## Work task
Copy nothing from the entries below except the lines from the one containing "[129,92,231,106] State objects" through the one containing "[474,564,533,576] (1 proses)", and copy those exactly.

*** Data excerpts Section Begins ***

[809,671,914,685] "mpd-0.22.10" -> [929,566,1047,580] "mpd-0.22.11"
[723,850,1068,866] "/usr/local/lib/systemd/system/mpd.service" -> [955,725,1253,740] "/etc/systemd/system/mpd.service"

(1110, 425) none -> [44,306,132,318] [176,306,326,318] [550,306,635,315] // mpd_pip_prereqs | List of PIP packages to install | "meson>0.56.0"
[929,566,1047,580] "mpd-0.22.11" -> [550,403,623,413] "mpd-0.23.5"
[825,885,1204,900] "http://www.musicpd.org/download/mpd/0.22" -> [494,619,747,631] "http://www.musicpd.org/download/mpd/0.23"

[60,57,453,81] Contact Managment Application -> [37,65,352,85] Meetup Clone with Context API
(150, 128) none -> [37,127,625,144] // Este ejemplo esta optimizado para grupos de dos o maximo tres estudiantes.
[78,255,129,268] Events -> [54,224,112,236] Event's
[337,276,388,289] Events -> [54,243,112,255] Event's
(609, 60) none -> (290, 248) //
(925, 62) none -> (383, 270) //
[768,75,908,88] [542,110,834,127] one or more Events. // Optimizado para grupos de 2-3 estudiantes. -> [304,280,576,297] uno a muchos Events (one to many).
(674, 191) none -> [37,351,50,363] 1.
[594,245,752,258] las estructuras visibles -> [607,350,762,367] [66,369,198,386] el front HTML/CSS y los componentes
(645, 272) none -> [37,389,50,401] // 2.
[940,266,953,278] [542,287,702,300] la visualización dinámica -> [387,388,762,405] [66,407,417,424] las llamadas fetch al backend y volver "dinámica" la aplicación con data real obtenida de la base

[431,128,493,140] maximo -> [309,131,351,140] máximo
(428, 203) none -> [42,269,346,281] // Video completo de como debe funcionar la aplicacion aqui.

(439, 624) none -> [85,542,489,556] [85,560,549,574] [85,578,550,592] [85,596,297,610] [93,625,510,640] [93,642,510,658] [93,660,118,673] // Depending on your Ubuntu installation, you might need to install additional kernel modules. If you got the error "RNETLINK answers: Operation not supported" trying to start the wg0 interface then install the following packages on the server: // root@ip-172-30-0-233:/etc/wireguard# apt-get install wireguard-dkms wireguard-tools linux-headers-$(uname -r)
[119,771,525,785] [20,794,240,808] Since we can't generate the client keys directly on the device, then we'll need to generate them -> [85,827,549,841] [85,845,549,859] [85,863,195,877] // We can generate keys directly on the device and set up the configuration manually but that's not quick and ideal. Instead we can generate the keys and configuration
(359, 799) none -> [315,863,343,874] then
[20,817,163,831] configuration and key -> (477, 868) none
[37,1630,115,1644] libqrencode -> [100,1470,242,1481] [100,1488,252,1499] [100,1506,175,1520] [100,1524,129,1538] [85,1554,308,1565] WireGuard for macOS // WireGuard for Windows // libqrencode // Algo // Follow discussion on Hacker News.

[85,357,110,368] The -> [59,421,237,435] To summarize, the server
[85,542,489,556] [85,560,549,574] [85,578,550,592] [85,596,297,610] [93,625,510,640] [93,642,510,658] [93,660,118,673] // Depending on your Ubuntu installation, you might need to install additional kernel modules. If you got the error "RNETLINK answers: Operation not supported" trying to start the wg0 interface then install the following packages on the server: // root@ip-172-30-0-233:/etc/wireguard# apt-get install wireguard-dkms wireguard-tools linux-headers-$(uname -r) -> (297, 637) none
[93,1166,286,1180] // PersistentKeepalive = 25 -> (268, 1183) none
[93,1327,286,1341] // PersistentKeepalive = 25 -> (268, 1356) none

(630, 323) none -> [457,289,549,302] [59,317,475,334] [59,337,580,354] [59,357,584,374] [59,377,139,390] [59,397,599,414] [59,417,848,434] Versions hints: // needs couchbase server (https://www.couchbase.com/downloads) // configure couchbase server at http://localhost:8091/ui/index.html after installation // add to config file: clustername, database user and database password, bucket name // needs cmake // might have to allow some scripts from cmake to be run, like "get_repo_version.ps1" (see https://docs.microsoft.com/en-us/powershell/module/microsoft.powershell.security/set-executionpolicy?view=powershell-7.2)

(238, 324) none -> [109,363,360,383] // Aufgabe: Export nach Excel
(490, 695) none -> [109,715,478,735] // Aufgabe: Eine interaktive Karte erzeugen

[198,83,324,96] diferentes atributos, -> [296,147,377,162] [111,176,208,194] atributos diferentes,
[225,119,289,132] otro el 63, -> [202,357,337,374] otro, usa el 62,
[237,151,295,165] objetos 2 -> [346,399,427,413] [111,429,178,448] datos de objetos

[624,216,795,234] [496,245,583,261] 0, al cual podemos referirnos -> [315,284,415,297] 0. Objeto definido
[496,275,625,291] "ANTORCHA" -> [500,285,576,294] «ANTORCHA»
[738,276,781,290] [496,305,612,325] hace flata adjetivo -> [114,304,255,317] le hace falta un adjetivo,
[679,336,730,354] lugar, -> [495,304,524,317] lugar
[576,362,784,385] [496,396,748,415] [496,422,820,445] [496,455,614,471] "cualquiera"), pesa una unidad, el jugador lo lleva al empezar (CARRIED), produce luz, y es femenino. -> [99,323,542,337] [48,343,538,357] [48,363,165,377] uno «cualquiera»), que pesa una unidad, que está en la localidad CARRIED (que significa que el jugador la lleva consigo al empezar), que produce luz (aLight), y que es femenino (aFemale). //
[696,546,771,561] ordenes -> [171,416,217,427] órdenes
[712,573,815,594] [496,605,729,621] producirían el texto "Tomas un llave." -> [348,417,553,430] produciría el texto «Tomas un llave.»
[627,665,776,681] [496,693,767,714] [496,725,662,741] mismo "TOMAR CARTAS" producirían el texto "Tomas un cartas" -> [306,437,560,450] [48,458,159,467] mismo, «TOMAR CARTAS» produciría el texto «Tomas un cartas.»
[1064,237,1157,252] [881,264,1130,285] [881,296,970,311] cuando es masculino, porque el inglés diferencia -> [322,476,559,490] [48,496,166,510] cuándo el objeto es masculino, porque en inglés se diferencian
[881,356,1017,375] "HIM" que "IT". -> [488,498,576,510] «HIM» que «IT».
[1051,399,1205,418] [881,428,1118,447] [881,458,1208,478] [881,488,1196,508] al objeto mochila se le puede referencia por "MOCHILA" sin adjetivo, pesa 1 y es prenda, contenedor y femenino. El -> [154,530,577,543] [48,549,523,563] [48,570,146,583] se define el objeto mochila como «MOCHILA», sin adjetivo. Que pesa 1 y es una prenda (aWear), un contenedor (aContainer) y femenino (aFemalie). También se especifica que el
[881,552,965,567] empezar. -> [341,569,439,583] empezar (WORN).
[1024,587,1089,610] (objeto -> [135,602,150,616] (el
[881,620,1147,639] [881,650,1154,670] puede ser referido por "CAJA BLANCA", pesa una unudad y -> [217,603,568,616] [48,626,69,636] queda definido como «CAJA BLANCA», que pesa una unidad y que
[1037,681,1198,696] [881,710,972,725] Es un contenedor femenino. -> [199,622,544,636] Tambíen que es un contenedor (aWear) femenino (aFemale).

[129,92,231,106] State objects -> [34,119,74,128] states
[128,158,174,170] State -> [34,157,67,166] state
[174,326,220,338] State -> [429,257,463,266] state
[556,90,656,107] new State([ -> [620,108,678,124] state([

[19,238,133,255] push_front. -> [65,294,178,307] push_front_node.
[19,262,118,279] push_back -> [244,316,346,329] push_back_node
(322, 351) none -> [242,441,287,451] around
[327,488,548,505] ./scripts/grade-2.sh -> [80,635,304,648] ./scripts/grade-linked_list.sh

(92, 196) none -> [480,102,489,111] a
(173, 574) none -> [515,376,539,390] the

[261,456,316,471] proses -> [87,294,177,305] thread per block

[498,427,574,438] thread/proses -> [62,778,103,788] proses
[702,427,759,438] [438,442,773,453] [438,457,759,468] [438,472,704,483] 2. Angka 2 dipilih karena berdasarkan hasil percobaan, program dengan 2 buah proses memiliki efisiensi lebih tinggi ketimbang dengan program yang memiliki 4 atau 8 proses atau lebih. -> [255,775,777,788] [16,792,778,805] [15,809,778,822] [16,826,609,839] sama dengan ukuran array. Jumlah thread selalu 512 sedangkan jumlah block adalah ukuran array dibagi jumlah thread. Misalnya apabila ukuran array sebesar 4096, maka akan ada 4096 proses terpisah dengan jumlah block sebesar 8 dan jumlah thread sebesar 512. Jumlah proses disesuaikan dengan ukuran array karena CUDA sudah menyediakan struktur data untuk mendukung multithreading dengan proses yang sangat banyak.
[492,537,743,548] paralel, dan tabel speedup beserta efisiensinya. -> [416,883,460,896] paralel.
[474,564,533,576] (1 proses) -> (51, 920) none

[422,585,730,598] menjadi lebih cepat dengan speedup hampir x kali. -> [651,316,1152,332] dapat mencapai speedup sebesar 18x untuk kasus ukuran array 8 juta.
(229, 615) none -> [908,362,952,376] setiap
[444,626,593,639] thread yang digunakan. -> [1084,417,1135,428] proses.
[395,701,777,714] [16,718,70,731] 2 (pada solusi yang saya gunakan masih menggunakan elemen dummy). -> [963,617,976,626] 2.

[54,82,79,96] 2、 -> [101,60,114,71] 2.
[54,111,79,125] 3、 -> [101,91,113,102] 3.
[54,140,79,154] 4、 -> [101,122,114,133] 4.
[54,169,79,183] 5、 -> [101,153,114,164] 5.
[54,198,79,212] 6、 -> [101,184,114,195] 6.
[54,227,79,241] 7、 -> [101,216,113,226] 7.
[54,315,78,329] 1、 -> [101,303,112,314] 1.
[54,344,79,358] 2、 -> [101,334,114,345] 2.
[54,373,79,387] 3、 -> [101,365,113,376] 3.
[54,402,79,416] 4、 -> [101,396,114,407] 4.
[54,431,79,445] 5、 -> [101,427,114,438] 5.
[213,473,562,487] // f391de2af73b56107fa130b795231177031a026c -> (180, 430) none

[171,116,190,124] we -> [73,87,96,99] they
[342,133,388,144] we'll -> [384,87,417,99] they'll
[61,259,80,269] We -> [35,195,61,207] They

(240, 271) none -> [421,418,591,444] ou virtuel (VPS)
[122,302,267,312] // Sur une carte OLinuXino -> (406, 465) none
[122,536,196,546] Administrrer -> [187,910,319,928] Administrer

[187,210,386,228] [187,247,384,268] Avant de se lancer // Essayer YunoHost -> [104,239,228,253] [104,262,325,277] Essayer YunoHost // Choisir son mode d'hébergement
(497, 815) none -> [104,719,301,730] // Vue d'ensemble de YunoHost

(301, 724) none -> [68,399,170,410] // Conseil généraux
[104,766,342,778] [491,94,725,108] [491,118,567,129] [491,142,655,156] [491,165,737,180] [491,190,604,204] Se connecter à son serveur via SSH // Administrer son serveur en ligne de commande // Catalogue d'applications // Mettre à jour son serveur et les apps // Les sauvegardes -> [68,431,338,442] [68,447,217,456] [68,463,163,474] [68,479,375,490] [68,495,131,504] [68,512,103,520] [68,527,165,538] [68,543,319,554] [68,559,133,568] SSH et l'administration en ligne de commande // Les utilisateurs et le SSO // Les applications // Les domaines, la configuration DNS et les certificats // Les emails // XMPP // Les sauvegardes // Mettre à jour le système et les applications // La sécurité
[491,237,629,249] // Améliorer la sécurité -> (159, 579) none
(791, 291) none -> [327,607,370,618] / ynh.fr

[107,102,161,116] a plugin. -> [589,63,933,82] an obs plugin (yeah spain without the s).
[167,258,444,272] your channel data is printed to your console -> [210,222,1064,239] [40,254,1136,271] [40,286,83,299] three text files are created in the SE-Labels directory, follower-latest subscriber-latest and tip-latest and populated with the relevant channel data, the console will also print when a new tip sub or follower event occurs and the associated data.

*** Data excerpts Section Ends ***

## Answer box
[129,92,231,106] State objects -> [34,119,74,128] states
[128,158,174,170] State -> [34,157,67,166] state
[174,326,220,338] State -> [429,257,463,266] state
[556,90,656,107] new State([ -> [620,108,678,124] state([

[19,238,133,255] push_front. -> [65,294,178,307] push_front_node.
[19,262,118,279] push_back -> [244,316,346,329] push_back_node
(322, 351) none -> [242,441,287,451] around
[327,488,548,505] ./scripts/grade-2.sh -> [80,635,304,648] ./scripts/grade-linked_list.sh

(92, 196) none -> [480,102,489,111] a
(173, 574) none -> [515,376,539,390] the

[261,456,316,471] proses -> [87,294,177,305] thread per block

[498,427,574,438] thread/proses -> [62,778,103,788] proses
[702,427,759,438] [438,442,773,453] [438,457,759,468] [438,472,704,483] 2. Angka 2 dipilih karena berdasarkan hasil percobaan, program dengan 2 buah proses memiliki efisiensi lebih tinggi ketimbang dengan program yang memiliki 4 atau 8 proses atau lebih. -> [255,775,777,788] [16,792,778,805] [15,809,778,822] [16,826,609,839] sama dengan ukuran array. Jumlah thread selalu 512 sedangkan jumlah block adalah ukuran array dibagi jumlah thread. Misalnya apabila ukuran array sebesar 4096, maka akan ada 4096 proses terpisah dengan jumlah block sebesar 8 dan jumlah thread sebesar 512. Jumlah proses disesuaikan dengan ukuran array karena CUDA sudah menyediakan struktur data untuk mendukung multithreading dengan proses yang sangat banyak.
[492,537,743,548] paralel, dan tabel speedup beserta efisiensinya. -> [416,883,460,896] paralel.
[474,564,533,576] (1 proses) -> (51, 920) none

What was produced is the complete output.